# swisslandstats preprocessing

We will create an extract of the Canton of Vaud (Switerland) derived from the [Swiss Land Statistics (SLS) datasets from the Swiss Federal Statistical Office](https://www.bfs.admin.ch/bfs/en/home/services/geostat/swiss-federal-statistics-geodata/land-use-cover-suitability/swiss-land-use-statistics.html).

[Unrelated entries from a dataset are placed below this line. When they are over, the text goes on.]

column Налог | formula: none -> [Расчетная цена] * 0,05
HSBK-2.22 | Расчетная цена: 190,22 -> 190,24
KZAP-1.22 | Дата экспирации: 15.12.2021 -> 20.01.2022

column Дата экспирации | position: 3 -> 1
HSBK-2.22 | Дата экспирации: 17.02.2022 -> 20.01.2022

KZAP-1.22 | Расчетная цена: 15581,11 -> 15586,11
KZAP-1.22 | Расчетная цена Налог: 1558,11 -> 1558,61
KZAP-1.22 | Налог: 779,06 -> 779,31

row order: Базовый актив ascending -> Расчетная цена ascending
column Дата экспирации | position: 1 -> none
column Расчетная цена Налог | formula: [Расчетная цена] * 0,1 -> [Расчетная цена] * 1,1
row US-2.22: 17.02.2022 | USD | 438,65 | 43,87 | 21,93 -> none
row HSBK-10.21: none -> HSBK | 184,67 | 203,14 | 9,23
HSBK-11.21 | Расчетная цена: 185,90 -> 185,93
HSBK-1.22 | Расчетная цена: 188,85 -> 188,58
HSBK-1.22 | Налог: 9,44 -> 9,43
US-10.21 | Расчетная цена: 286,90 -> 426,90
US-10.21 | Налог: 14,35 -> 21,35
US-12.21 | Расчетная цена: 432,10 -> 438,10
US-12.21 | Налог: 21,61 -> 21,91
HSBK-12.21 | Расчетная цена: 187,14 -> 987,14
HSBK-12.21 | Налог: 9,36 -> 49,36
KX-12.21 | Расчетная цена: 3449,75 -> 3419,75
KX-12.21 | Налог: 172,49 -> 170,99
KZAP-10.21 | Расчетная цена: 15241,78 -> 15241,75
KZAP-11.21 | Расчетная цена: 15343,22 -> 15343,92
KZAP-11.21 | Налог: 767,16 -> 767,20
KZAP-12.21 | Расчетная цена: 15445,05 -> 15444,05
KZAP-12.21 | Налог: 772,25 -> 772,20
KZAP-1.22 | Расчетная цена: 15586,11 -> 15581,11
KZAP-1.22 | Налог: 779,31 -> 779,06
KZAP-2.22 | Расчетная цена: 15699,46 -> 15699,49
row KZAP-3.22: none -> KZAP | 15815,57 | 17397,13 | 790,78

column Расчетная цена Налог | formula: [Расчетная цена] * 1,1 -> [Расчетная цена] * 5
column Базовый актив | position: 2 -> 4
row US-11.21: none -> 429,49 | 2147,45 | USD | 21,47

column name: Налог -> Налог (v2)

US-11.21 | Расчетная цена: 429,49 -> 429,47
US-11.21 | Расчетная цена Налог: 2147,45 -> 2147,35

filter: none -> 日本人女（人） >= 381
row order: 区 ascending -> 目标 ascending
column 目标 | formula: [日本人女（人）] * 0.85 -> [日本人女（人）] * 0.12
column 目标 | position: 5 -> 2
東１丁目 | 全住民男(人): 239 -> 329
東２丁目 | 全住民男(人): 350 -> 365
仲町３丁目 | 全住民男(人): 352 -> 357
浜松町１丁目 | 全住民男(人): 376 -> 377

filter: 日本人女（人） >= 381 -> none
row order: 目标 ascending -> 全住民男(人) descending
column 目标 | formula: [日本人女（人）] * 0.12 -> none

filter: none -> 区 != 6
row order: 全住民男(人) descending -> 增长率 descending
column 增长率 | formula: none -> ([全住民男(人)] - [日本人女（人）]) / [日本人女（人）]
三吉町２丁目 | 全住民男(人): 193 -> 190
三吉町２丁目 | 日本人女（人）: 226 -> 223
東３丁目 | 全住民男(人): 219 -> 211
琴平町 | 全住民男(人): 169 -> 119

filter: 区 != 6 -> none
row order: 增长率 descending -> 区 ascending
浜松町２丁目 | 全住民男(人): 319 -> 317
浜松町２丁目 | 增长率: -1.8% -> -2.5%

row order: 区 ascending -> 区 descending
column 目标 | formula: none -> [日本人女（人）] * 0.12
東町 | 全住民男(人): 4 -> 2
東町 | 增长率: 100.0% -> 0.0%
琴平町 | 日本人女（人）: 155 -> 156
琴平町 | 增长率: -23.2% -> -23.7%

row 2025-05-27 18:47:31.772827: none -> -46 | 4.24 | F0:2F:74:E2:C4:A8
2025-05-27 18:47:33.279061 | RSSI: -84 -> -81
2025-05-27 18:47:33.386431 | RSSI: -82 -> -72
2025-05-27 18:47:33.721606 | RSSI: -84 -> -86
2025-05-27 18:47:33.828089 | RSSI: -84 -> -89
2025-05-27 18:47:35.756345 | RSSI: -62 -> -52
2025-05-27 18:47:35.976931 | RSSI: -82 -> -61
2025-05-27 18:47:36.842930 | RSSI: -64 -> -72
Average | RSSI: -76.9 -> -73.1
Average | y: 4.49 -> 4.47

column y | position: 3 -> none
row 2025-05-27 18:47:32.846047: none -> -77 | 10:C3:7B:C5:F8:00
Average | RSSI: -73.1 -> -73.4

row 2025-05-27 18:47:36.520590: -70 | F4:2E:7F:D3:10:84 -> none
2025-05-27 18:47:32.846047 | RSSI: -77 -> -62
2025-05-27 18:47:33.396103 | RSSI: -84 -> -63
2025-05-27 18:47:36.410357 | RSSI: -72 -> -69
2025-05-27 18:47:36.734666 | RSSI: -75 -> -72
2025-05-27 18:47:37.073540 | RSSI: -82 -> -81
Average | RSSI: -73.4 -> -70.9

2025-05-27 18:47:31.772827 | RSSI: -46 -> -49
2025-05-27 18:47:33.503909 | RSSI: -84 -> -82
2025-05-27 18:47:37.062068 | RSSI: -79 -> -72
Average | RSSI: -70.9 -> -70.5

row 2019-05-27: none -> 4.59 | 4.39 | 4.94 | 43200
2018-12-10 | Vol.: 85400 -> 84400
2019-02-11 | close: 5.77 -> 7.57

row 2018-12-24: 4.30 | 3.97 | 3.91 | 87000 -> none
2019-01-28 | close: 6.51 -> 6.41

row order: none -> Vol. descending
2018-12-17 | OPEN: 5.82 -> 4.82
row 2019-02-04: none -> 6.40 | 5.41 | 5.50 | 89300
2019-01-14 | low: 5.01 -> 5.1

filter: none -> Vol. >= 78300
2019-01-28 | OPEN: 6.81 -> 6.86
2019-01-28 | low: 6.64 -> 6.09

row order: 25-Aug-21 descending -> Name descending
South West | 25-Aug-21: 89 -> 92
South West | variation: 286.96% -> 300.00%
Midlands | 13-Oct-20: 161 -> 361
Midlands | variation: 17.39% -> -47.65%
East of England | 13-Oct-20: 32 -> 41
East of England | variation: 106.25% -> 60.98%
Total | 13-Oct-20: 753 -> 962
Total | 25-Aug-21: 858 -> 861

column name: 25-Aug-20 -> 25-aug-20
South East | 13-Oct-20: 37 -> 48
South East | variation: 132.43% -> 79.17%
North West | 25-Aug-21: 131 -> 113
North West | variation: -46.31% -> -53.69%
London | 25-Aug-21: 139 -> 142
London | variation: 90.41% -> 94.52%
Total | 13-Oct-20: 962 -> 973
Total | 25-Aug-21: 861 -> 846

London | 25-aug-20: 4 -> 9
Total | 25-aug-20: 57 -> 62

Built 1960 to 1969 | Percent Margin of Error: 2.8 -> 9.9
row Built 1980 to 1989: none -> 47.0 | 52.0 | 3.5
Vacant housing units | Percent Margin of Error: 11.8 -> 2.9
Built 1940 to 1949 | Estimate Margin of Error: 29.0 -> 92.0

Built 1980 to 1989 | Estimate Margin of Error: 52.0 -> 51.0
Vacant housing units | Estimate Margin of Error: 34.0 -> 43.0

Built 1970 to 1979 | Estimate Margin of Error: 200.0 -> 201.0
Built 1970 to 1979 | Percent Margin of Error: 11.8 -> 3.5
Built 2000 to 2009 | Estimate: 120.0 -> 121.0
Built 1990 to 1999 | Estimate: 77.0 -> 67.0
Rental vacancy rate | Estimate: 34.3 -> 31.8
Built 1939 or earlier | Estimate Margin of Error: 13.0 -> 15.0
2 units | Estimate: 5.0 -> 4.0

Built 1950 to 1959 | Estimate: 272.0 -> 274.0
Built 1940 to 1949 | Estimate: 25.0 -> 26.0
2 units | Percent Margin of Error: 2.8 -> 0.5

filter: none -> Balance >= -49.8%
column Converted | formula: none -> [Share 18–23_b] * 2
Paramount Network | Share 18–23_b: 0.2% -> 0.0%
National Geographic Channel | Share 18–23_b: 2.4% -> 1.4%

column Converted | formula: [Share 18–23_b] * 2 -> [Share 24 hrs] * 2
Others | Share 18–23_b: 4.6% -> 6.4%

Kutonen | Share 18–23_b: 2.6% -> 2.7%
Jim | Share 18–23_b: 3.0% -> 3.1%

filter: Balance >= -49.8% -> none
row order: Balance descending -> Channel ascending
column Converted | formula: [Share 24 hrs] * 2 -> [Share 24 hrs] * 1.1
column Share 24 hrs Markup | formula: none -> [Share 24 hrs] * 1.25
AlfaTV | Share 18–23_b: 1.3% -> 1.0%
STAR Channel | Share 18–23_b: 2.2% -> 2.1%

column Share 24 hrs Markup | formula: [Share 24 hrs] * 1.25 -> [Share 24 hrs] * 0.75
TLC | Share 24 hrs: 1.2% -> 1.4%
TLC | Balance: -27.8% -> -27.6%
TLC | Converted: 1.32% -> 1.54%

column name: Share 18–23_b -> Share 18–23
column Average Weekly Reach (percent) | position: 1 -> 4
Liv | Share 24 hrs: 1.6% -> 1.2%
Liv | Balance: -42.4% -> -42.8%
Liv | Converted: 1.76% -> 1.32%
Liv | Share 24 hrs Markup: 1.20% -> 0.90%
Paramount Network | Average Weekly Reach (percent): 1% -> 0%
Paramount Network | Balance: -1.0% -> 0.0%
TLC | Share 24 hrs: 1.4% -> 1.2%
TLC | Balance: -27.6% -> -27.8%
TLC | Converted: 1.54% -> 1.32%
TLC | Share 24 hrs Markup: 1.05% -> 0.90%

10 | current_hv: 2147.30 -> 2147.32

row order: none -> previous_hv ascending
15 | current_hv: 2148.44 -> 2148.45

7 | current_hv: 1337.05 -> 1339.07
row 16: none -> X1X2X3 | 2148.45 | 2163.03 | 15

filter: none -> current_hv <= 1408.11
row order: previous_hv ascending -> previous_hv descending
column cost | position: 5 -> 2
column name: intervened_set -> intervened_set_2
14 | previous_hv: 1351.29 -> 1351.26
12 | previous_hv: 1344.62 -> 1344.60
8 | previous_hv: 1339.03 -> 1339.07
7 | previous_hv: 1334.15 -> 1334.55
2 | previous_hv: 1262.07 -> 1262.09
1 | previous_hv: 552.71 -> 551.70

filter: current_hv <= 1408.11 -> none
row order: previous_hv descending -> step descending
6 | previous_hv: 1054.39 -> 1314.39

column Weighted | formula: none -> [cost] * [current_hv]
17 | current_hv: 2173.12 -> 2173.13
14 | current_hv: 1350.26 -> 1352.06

We will first use GNU Make to download the data:

The SLS dataset is provided as a comma-separated value (CSV) file where each row corresponds to one of the hectometric pixels that configure the Swiss territory, and features three main goups of columns [1], i.e.:

* the coordinates of the pixels centroid `E`, `N` in the LV95 coordinate reference system (CRS) or `X`, `Y` in the LV03 CRS
* columns starting with `FJ` denote the exact year when the observation was taken
* columns starting with `LU` denote the actual land use/land cover (LULC) code of each pixel

We will now preprocess this data using the [swisslandstats-geopy](https://github.com/martibosch/swisslandstats-geopy) library:

In [None]:
from os import path

import swisslandstats as sls

Below are the parameters needed to run this notebook (to be filled directly in the notebook or using [papermill](https://github.com/nteract/papermill)):

In [None]:
lulc_columns = ["LU85_4", "LU97_4", "LU09_4", "LU18_4"]
dst_dir = "../data/processed"
nominatim_query = ""

We will now:

1. read the data into a land data frame

In [None]:
ldf = sls.load_dataset(dataset_key="sls")

2. clip it to the extent of interest:

In [None]:
if nominatim_query:
    ldf = ldf.clip_by_nominatim(nominatim_query)

3. dump the LULC columns of interest into geotiff files:

In [None]:
for lulc_column in lulc_columns:
    ldf.to_geotiff(path.join(dst_dir, f"{lulc_column}.tif"), lulc_column)

## References

1. Bosch, M. (2019). swisslandstats-geopy: Python tools for the land statistics datasets from the Swiss Federal Statistical Office. Journal of Open Source Software, 4(41), 1511.